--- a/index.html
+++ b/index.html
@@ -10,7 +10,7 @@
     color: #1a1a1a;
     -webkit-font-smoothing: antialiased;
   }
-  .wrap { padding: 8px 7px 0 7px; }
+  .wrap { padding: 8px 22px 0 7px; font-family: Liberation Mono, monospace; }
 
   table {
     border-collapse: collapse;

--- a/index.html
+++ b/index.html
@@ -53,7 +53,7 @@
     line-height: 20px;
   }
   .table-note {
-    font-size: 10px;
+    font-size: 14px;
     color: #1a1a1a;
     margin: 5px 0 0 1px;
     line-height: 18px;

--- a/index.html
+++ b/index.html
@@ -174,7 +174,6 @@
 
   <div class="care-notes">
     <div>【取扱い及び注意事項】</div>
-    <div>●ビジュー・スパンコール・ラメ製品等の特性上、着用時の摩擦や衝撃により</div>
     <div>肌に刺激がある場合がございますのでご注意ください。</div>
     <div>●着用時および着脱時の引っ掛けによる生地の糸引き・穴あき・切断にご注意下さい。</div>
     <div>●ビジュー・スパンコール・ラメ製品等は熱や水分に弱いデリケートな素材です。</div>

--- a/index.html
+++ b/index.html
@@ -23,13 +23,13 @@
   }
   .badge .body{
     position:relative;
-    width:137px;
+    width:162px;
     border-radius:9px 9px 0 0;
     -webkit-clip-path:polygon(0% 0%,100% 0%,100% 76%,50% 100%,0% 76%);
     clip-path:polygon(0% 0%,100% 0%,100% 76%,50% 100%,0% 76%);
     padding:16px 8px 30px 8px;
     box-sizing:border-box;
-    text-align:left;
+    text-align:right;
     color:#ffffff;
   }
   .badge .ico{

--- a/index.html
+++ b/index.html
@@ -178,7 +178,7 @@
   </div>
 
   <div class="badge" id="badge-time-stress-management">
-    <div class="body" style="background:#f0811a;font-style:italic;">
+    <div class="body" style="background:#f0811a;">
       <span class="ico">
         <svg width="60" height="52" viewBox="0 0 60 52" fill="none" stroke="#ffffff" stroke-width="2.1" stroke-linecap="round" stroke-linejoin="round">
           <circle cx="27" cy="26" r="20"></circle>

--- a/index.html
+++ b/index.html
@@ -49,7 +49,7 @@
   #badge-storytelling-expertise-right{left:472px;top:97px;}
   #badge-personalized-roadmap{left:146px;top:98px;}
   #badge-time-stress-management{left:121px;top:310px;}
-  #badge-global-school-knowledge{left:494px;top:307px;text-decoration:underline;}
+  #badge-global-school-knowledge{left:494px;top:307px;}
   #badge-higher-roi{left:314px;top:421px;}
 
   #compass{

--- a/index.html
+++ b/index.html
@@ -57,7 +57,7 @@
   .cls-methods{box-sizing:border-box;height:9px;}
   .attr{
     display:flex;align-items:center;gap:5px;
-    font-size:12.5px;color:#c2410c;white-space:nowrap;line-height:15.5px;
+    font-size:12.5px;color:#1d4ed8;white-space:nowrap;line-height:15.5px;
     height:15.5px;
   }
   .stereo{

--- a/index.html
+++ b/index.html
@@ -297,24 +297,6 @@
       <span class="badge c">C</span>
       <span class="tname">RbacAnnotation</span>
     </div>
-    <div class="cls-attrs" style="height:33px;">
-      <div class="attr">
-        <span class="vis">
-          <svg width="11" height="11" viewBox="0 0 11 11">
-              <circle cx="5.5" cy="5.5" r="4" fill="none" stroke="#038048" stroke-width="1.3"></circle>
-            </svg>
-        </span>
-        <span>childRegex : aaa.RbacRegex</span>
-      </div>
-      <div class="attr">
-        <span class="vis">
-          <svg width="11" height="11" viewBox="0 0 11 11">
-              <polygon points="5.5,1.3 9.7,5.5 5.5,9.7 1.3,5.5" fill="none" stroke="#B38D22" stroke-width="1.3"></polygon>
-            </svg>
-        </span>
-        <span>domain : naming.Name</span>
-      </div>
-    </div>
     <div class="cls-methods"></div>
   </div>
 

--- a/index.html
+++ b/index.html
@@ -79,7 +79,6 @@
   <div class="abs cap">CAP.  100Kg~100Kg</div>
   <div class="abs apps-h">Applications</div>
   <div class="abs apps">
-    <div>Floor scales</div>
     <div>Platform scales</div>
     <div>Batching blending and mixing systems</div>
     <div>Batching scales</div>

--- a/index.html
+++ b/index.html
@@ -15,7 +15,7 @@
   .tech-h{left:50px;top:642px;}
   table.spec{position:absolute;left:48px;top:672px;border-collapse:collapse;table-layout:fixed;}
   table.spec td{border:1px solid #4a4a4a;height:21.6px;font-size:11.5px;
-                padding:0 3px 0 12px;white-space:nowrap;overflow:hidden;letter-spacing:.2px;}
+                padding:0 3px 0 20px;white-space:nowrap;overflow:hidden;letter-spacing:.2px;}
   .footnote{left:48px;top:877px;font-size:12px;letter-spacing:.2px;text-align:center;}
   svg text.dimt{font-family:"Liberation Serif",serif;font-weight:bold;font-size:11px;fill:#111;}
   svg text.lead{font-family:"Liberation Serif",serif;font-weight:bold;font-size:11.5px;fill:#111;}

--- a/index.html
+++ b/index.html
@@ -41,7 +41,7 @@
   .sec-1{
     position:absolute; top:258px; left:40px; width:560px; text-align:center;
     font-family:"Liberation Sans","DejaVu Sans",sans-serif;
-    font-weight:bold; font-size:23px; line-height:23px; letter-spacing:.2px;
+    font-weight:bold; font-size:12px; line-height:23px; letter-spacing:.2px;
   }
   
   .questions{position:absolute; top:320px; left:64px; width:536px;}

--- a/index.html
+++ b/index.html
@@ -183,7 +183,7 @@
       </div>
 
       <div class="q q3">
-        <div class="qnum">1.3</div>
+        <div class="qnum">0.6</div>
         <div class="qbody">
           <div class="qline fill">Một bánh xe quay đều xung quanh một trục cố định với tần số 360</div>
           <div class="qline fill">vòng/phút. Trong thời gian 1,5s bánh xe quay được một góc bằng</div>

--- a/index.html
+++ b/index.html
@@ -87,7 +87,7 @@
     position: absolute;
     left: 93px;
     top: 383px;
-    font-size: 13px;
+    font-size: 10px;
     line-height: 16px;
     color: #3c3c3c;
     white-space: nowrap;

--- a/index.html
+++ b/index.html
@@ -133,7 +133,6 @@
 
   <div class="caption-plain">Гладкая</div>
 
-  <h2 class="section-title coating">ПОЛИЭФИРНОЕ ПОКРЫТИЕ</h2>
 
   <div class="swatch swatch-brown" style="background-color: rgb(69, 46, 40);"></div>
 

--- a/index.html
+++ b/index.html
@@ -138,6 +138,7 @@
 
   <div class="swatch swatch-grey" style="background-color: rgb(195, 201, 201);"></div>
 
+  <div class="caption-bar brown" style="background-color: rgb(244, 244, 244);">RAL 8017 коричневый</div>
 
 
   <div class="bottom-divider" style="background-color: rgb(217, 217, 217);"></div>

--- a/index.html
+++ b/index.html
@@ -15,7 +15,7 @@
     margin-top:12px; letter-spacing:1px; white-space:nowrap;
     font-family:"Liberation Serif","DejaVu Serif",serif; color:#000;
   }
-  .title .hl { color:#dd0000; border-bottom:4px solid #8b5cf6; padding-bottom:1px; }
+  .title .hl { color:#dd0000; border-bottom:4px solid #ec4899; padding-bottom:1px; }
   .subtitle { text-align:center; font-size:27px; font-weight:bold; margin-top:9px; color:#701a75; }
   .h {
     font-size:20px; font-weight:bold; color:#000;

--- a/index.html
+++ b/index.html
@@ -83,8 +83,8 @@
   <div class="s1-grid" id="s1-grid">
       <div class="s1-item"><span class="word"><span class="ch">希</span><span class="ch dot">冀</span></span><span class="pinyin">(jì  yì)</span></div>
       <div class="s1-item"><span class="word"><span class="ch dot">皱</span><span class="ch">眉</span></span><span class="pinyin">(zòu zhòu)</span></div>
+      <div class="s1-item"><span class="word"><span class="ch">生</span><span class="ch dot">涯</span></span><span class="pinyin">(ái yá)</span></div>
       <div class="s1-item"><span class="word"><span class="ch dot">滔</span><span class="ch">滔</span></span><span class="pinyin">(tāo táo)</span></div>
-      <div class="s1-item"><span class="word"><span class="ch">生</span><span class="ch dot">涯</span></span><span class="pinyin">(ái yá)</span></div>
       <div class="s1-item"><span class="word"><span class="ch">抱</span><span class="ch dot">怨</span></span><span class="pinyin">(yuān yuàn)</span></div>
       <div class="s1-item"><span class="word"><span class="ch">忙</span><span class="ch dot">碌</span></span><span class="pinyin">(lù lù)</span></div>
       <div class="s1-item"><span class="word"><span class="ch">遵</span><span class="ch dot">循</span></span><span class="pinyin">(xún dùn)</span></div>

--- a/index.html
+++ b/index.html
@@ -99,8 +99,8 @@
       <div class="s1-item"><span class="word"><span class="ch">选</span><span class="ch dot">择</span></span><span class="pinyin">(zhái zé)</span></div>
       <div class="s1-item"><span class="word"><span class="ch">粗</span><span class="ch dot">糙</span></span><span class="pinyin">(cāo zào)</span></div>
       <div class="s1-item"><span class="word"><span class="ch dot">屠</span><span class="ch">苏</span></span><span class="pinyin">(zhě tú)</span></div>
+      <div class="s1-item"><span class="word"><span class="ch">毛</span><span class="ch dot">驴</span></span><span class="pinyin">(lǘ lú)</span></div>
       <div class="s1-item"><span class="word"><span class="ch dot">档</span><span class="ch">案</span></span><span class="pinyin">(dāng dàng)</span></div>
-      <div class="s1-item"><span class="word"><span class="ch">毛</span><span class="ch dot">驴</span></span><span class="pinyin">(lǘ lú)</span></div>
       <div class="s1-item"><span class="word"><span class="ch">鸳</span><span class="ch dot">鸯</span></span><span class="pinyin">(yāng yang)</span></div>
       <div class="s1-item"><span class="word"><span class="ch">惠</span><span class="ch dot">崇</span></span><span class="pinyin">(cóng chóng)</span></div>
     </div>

— WHAT IS NEEDED —
Only the lines from the start of the material through the line bearing "-174,7 +174,6 @@" are needed, restated exactly, with both end lines included.

— SOLVED EXERCISE —
--- a/index.html
+++ b/index.html
@@ -10,7 +10,7 @@
     color: #1a1a1a;
     -webkit-font-smoothing: antialiased;
   }
-  .wrap { padding: 8px 7px 0 7px; }
+  .wrap { padding: 8px 22px 0 7px; font-family: Liberation Mono, monospace; }
 
   table {
     border-collapse: collapse;

--- a/index.html
+++ b/index.html
@@ -53,7 +53,7 @@
     line-height: 20px;
   }
   .table-note {
-    font-size: 10px;
+    font-size: 14px;
     color: #1a1a1a;
     margin: 5px 0 0 1px;
     line-height: 18px;

--- a/index.html
+++ b/index.html
@@ -174,7 +174,6 @@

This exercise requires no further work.